INFER statement returns array of arrays of schemas

Hello, I was working with INFER statement and find out unexpected behavior in output. Documentation says “At the top level, the output contains an array of schemas.” (link)
But in practice, INFER returns not just array with json-objects, but array of arrays, in which schemas are described

Examples:
INFER beer-sample returns
[
[
{//schema of document},
{//schema of document},
{//schema of document}…
]
]

So my question is, what purposes of this behavior? For now I don’t see any reasons for returning array in array, and from a logical point a view, just array of schemas is enough. Or am I miss something?
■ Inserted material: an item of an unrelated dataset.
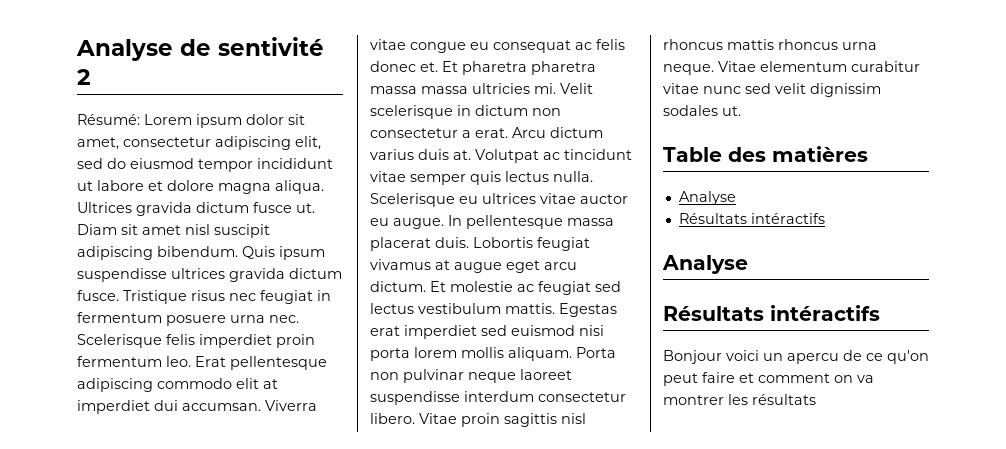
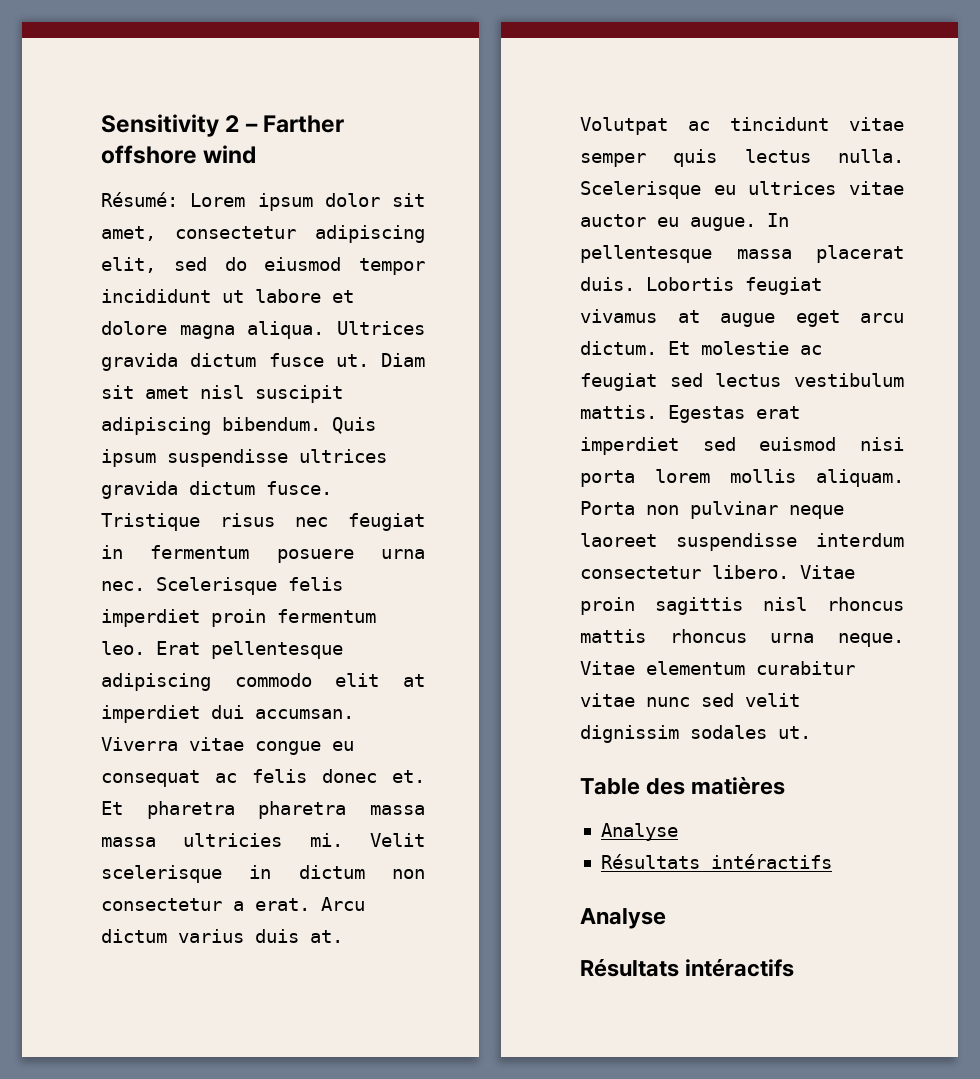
- Analyse de sentivité 2
+ Sensitivity 2 – Farther offshore wind
- Bonjour voici un apercu de ce qu'on peut faire et comment on va montrer les résultats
All SQL statements gives results as ARRAY
Inferancer on schema gives ARRAY of different schema. It end up ARRAY of ARRAY. This has been like that from CB 4.5 (it may be over look at that time). It can’t be changed at this time due to backward compatibility. Just derefrnace [0]

Ok, I get it, and your explanation seems logical, but if that so, why SELECT * FROM bucket does not
return same structure with ARRAY in ARRAY?

Because it is just an array of documents. In the case of INFER each individual result is an ARRAY. As @vsr1 noted, for legacy compatibility we can’t change this now.

INFER isn’t a selectable statement (yet); when this is implemented we will probably be able to flatten the outer array.

Thanks for your answer!

Seems like INFER can return multiple results, but I try so hard and got so far, but in the end I couldn`t find any cases in which INFER can return something like
[
[
//schemas
],
[
//schemas
],
[
//schemas
]…
]

It doesn’t (so please don’t waste your time trying) but it was written to return an array of schemas (back when it was introduced) and we can’t change that now without breaking things. results[0] will reliably give you the naked array of INFER results.

(I have a vague inkling that originally the inferencer was a stand alone tool and when it was incorporated into the product directly we must have missed the unnecessary additional nesting.)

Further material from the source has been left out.